Kane Pixels adapte Backrooms, sa série de vidéos Youtube flippantes sur un prétendu gars paumé dans une succession de pièces vides, ou meublées de façon étrange, et parfois arpentées par des bestioles, mixant toutes les petites angoisses de ses courts-métrages pour en faire un long. L'ambiance poisseuse y est (le combo "pièces + musiques" bizarres sont ce qu'il y a de plus réussi dans le film, arrivant à générer du malaise instantanément), Chiwetel Eijofor et Renate Reinsve sont en forme, et voilà, on peut déjà refermer la porte. Pourquoi ? Parce que, si vous poursuivez dans la pièce suivante, intitulée "Scénario", vous allez vous faire très peur, sur le monticule d'incohérences et de mystères à deux balles (pour paraître plus intelligent qu'il ne l'est réellement) que Backrooms peut accumuler. Par où commencer... On tique sur des détails assez bêtes, comme le fait que le héros (Clark)
nous montre que les monstres de cet univers sont faits d'une sorte de gelée "mangeable" (évidemment, la première idée quand on croise un monstre à dix yeux, c'est "Et si je lui prenais de la bidoche pour la goûter ?"... Mais bien sûr) et que dix minutes plus tard, le Monstre Capitaine se fait éclater la tronche en saignant abondamment (pas de la gelée, quoi...).
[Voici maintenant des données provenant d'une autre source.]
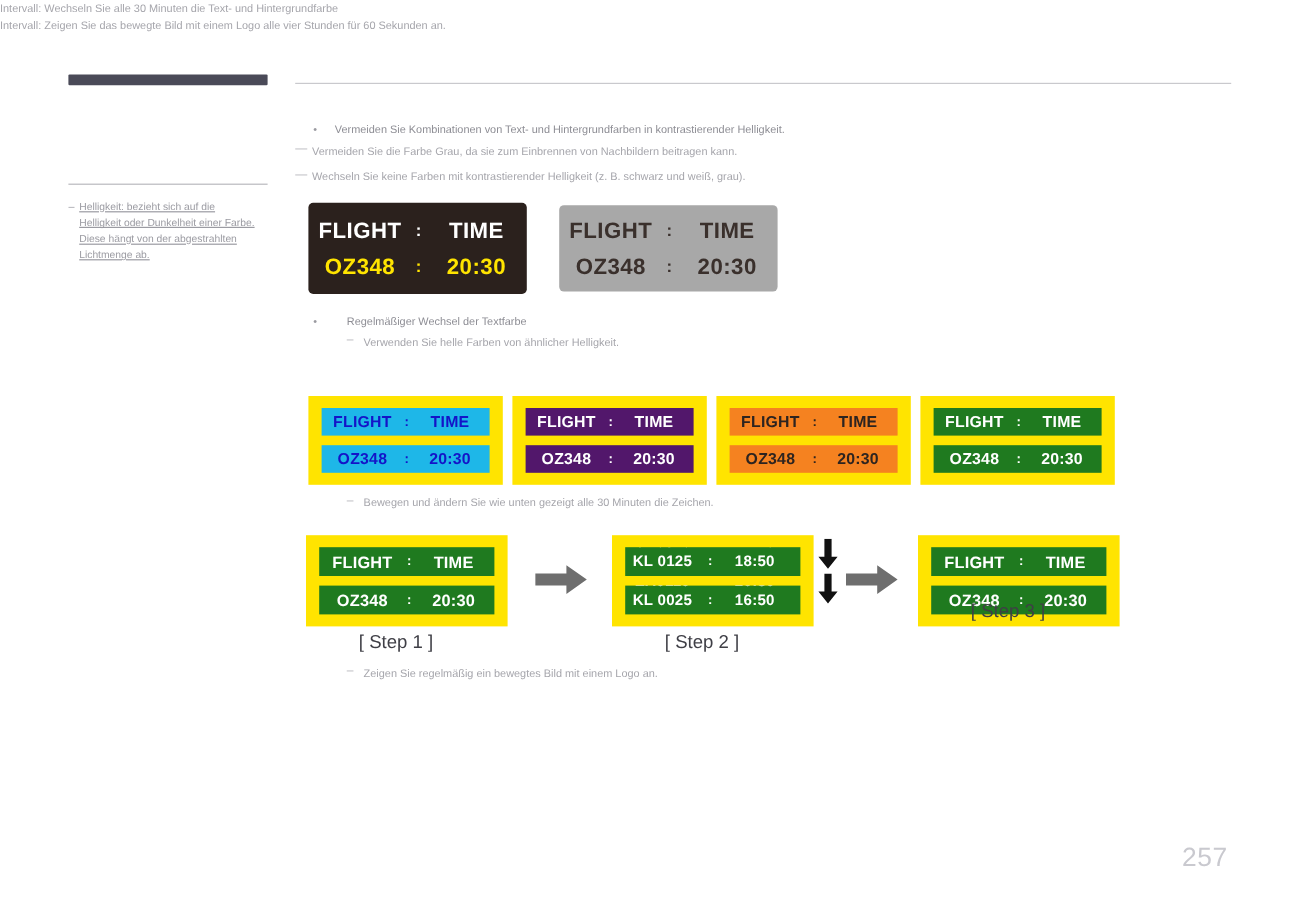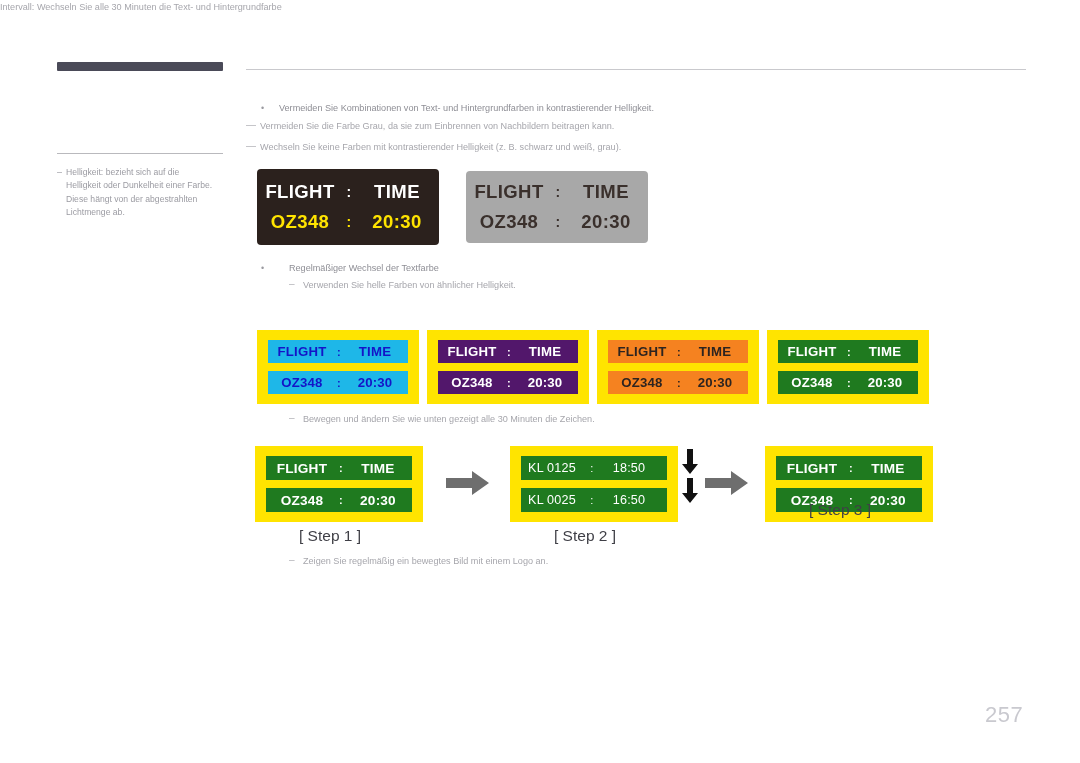--- a/index.html
+++ b/index.html
@@ -356,6 +356,7 @@
       <span class="t">Zeigen Sie regelmäßig ein bewegtes Bild mit einem Logo an.</span>
     </div>
   </div>
+  <div class="tb9">Intervall: Zeigen Sie das bewegte Bild mit einem Logo alle vier Stunden für 60 Sekunden an.</div>
 
   <div class="pageno">257</div>
 

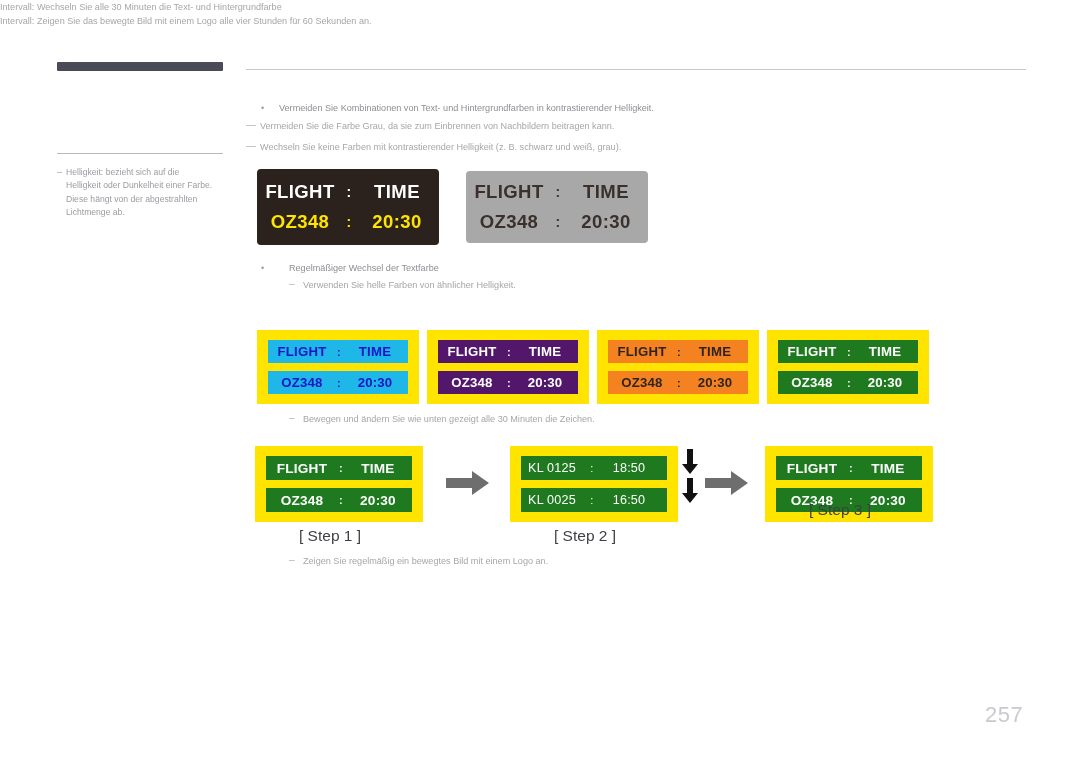--- a/index.html
+++ b/index.html
@@ -20,7 +20,7 @@
   .side-note{position:absolute;left:0;top:104px;width:170px;
     font-size:8.6px;line-height:13.4px;color:#9b9ba2;}
   .side-note .dash{position:absolute;left:0;top:0;font-size:9px;color:#9b9ba2;}
-  .side-note .txt{display:block;margin-left:9px;}
+  .side-note .txt{display:block;margin-left:9px;text-decoration:underline;}
 
   
   .main-rule{position:absolute;left:246px;top:69px;width:780px;height:1px;background:#c9c9cd;}

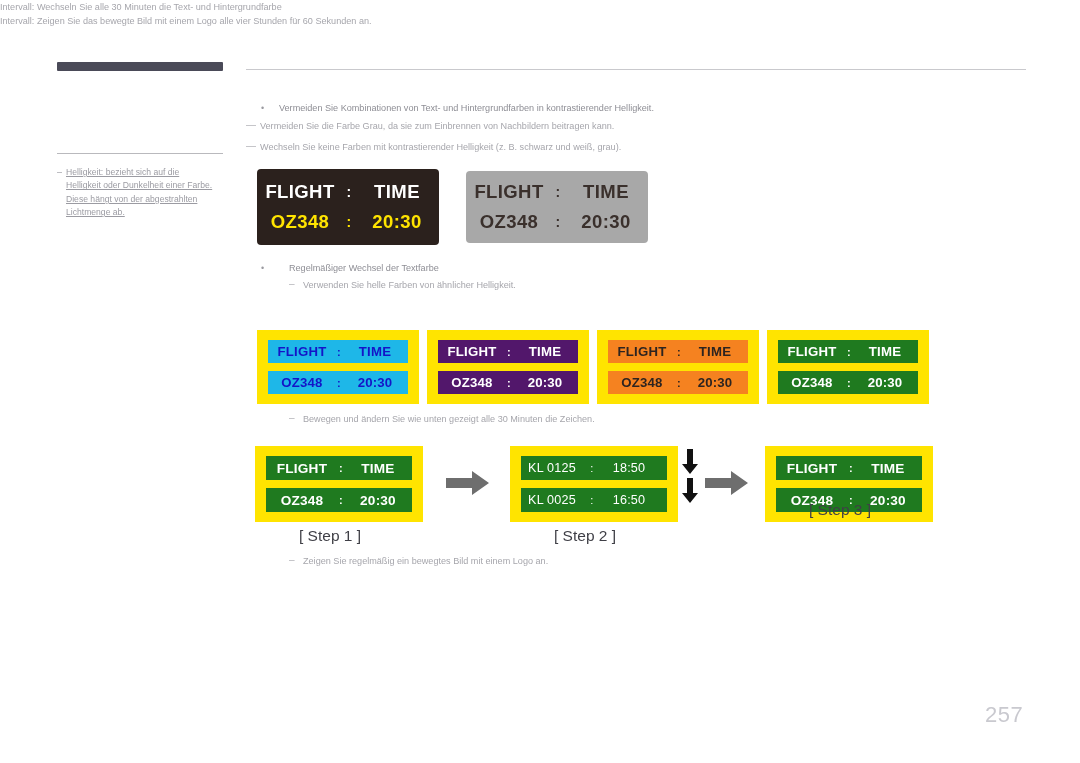--- a/index.html
+++ b/index.html
@@ -105,7 +105,7 @@
      display:flex;flex-direction:column;align-items:center;justify-content:center;}
   .s2 .scroll-win{width:146px;height:24px;background:#1f7a1f;overflow:hidden;position:relative;}
   .s2 .scroll-win.second{margin-top:8px;}
-  .s2 .scr-line{position:absolute;left:0;width:162px;color:#ffffff;font-weight:normal;
+  .s2 .scr-line{position:absolute;left:0;width:162px;color:#ffffff;font-weight:bold;
      font-size:12.6px;letter-spacing:0.2px;white-space:nowrap;display:flex;align-items:center;}
   .s2 .scr-a{top:-11px;}
   .s2 .scr-b{top:5px;}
Pourquoi est-il différent ? Qui sont ces gens monstres ? Pourquoi les deux assistants de Clark n'ont pas droit à leur copie ?
A force de cogiter (buter) sur l'explication de cet univers, on a l'impression de faire le taf du scénariste fainéant, qui espère que "le mystère" jouera en la faveur d'une image de marque auteuriale du film. Calme-toi, Kane, tu n'es pas David Lynch. On était tellement content, il faut dire, jusqu'à l'arrivée des
scientifiques
qui gâche tout, avec notre propre lecture du film : pour nous, tout
n'était que dans la tête de la psy, depuis le début. Elle a vécu une enfance chaotique avec une mère folle à lier qui la met à l'abri dans un espace "de sécurité" (réel ou pas) qui est une backroom, puis elle grandit sans pouvoir s'aider elle-même (elle est une personne triste dans l'intimité)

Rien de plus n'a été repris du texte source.